Exercise instructions —
Report every line in the listing below where the string "Vendor" shows up.

Provided data —
■ ■ ■

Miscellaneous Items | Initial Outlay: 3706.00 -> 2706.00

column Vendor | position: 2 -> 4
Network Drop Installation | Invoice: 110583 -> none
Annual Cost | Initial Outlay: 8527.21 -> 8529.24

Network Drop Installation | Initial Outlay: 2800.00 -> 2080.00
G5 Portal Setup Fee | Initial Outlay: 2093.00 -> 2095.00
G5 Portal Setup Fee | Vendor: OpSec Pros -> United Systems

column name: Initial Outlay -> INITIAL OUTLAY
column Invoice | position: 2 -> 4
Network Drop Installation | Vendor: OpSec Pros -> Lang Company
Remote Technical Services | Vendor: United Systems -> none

■ ■ ■

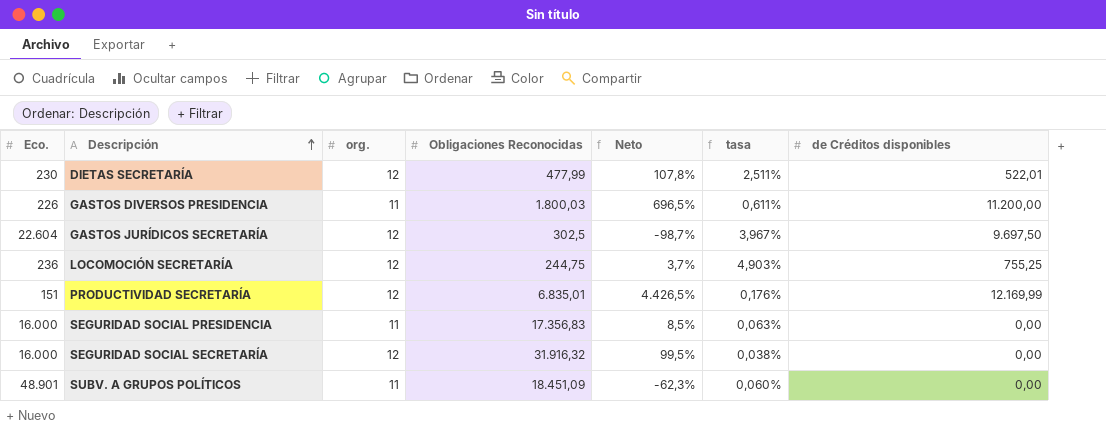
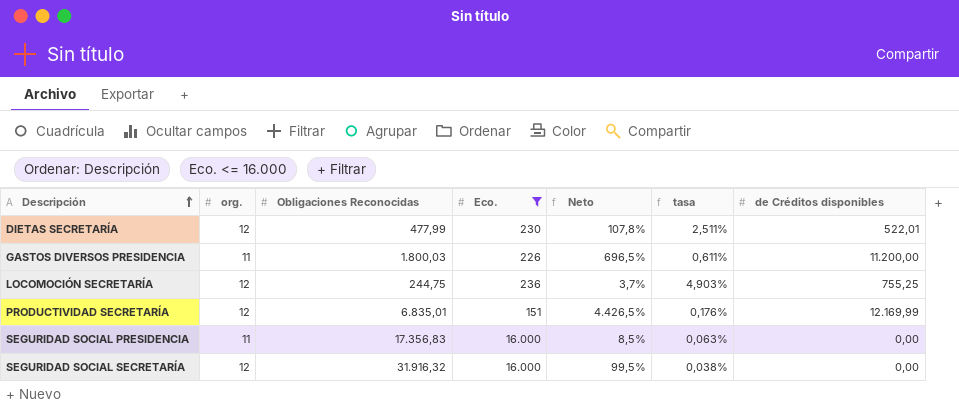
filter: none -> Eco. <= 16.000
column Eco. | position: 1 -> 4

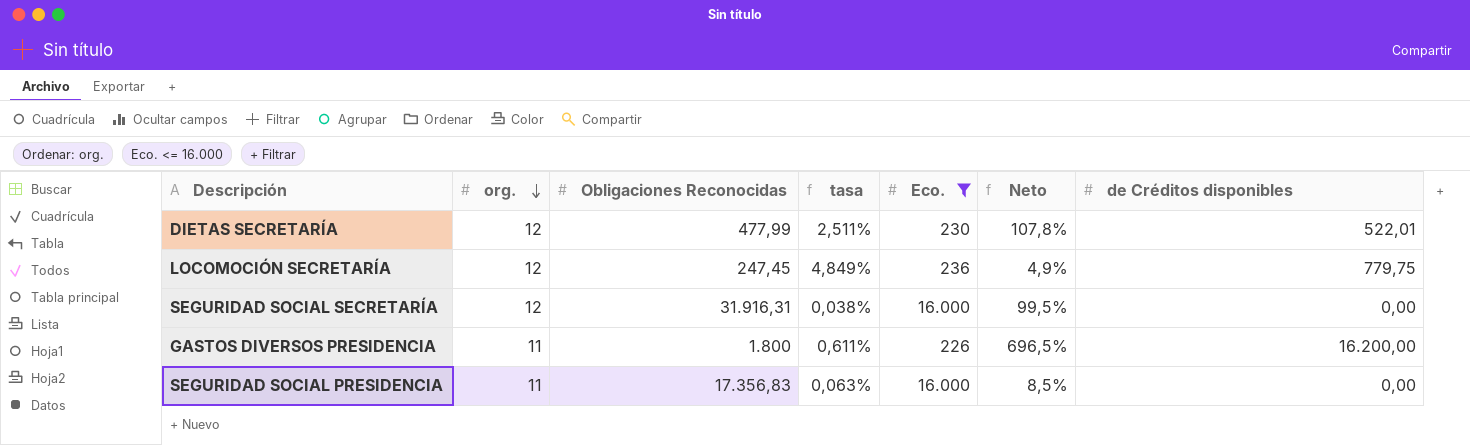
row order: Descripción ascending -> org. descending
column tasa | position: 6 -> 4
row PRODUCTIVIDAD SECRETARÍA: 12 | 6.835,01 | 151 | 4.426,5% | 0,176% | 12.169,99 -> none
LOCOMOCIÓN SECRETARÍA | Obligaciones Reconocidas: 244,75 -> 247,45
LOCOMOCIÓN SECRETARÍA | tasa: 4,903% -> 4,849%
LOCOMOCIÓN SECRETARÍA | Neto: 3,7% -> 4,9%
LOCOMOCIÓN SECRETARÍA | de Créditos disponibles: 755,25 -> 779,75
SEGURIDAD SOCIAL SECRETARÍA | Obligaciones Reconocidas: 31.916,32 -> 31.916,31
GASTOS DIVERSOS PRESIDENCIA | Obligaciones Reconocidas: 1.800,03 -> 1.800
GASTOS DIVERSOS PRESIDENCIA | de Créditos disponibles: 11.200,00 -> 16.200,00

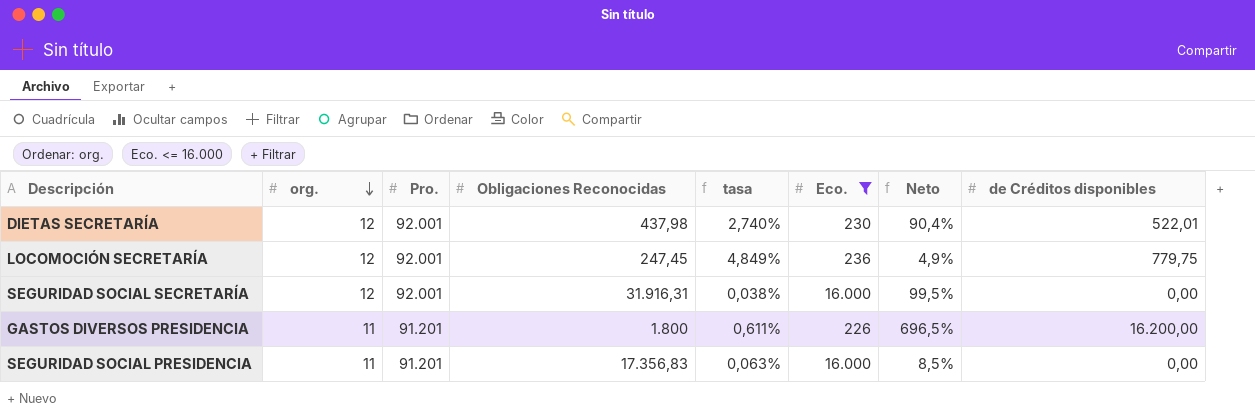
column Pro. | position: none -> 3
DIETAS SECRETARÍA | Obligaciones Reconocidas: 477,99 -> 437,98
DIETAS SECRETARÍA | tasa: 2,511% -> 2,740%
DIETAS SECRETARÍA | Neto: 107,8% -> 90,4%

■ ■ ■

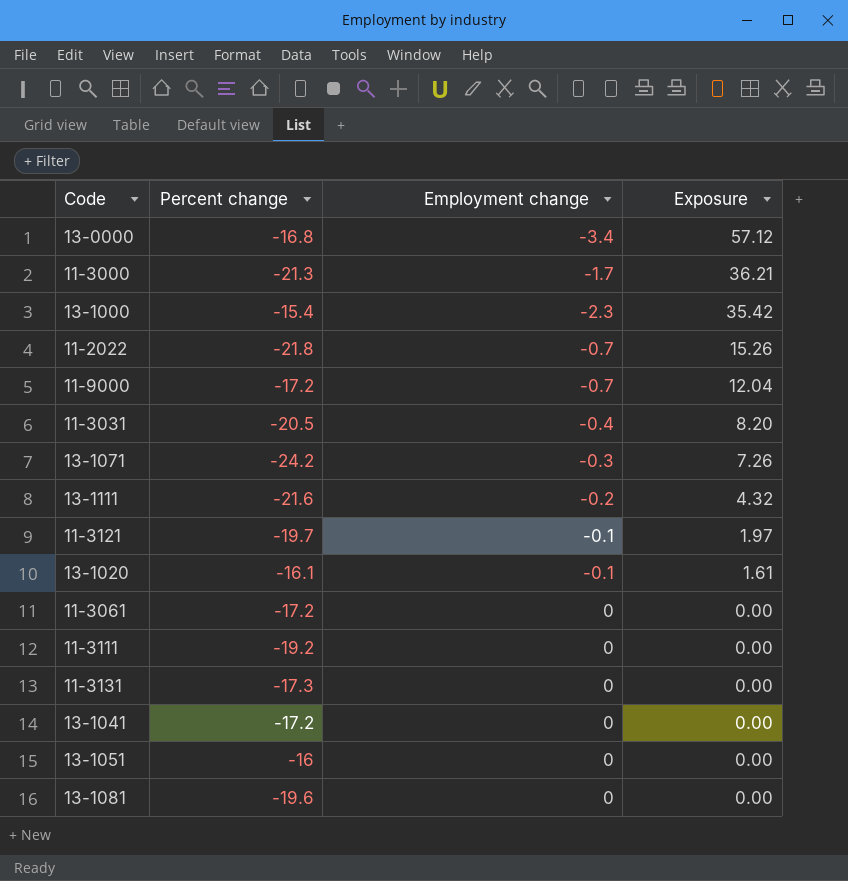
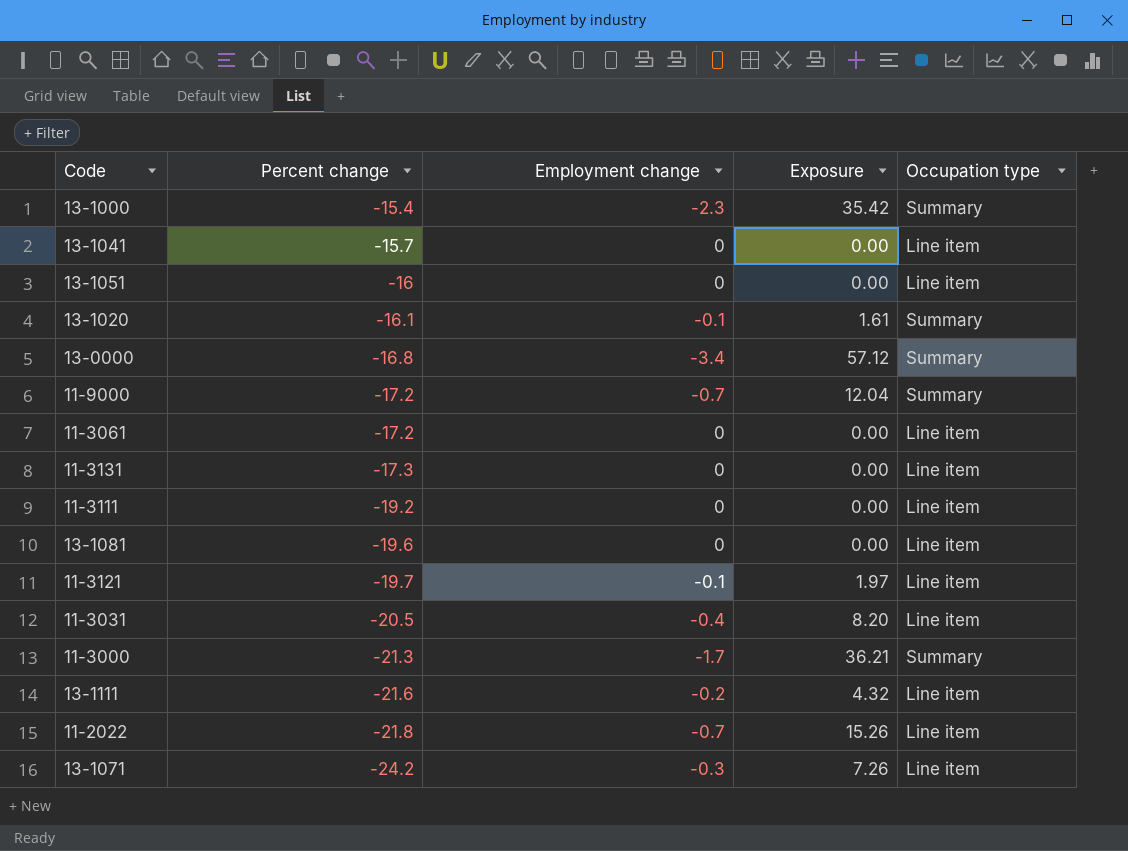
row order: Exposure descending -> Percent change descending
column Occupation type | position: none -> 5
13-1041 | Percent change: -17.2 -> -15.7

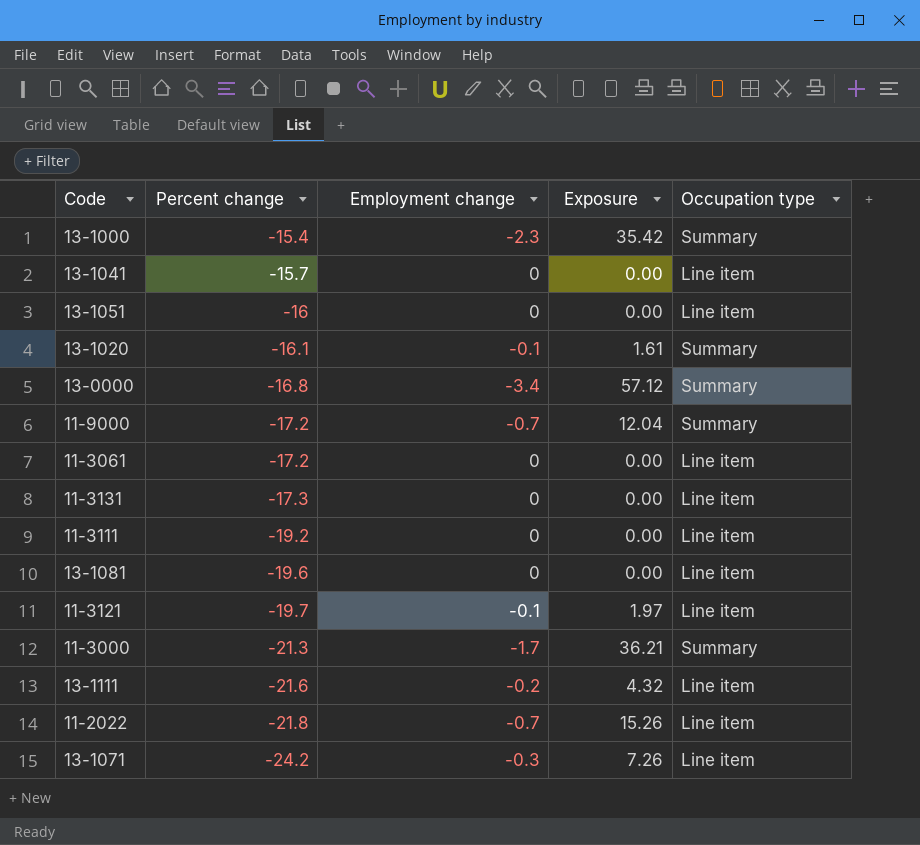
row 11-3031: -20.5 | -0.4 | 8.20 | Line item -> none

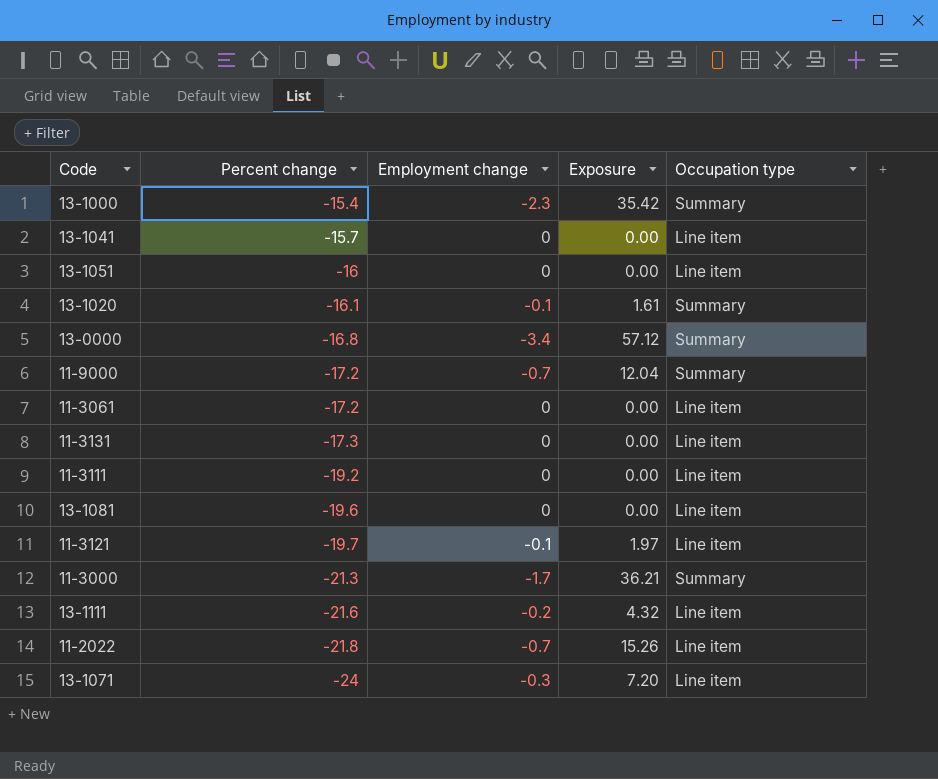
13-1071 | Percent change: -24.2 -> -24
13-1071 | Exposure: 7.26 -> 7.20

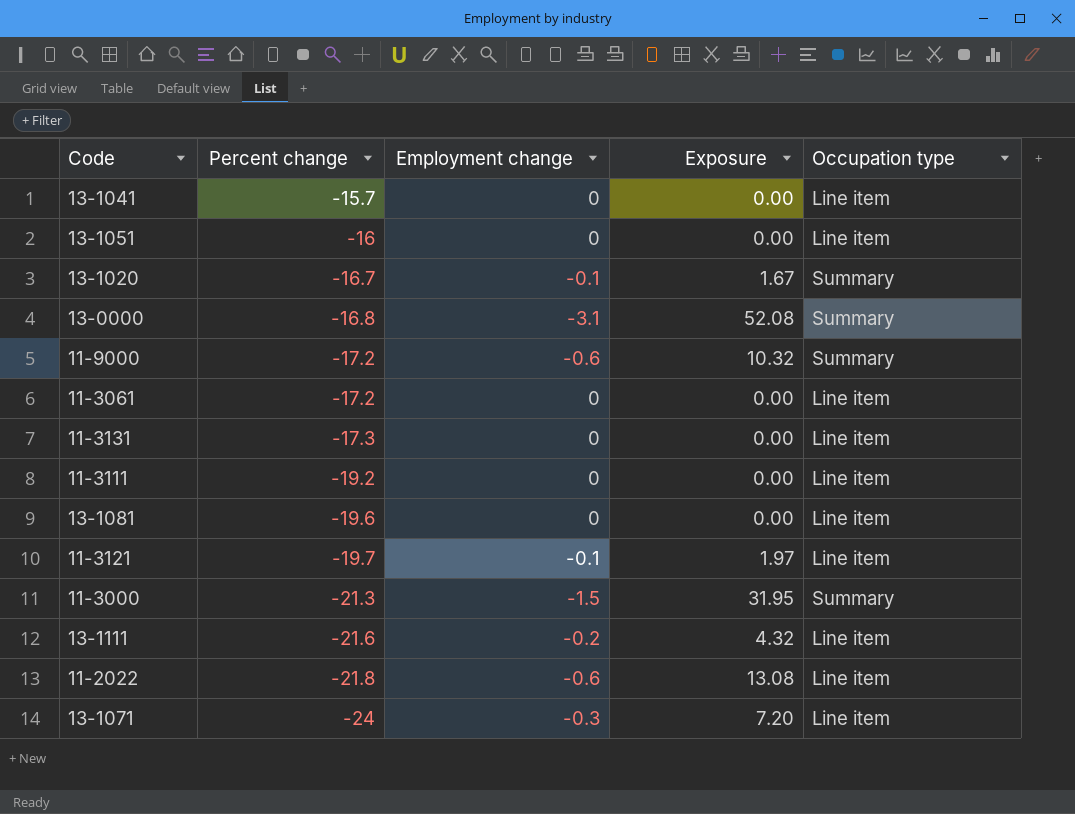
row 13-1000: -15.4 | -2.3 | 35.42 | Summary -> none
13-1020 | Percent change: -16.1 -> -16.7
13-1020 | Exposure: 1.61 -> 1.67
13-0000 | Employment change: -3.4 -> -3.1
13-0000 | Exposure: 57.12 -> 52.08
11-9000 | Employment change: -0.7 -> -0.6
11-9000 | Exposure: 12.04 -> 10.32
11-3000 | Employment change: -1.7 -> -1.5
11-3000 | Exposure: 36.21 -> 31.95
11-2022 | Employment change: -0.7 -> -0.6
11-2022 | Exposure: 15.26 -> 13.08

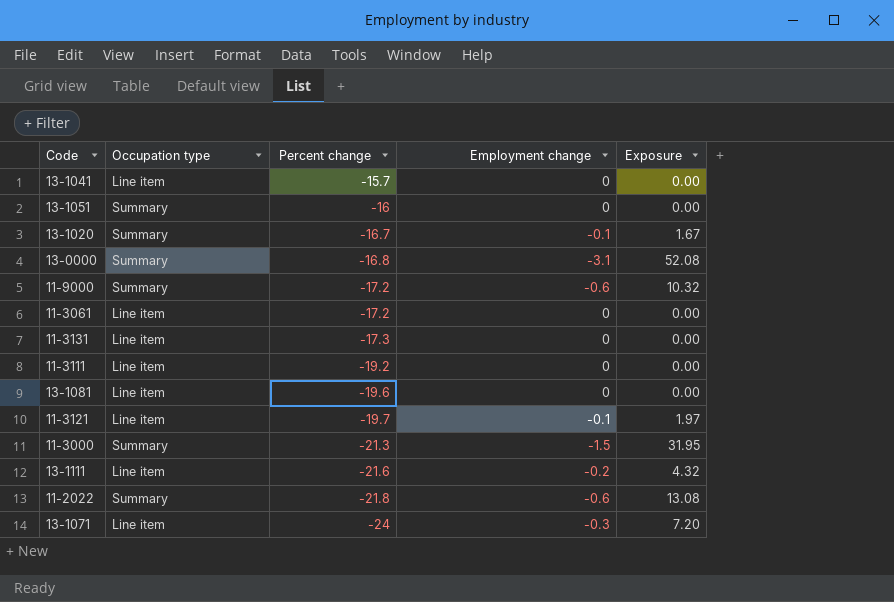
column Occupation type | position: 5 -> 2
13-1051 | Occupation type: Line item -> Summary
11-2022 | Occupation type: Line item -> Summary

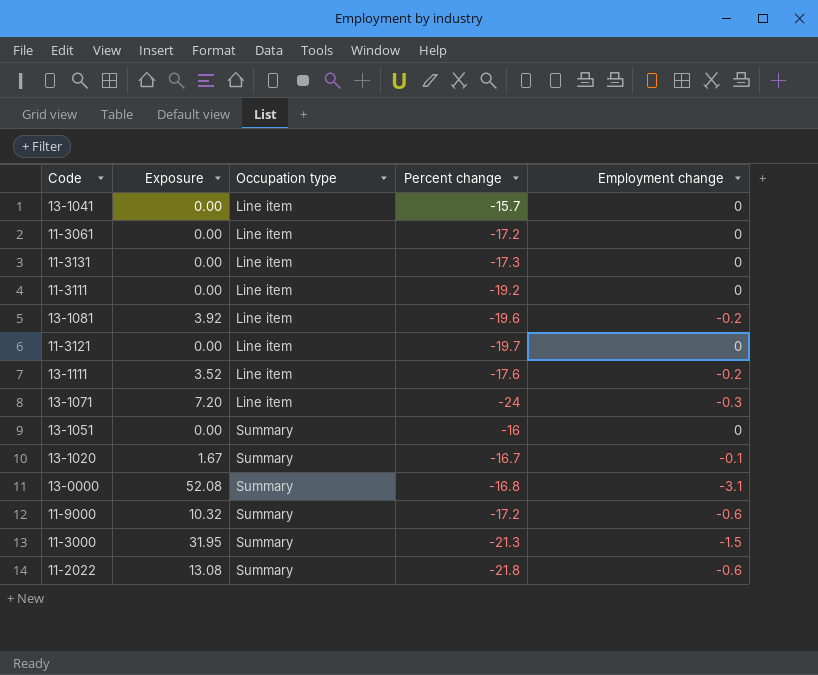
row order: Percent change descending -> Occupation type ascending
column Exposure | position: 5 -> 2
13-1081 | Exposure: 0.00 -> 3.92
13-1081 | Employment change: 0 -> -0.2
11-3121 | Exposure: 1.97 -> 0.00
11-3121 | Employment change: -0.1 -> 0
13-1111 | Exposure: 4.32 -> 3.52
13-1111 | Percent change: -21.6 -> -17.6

■ ■ ■

Your solution —
column Vendor | position: 2 -> 4
G5 Portal Setup Fee | Vendor: OpSec Pros -> United Systems
Network Drop Installation | Vendor: OpSec Pros -> Lang Company
Remote Technical Services | Vendor: United Systems -> none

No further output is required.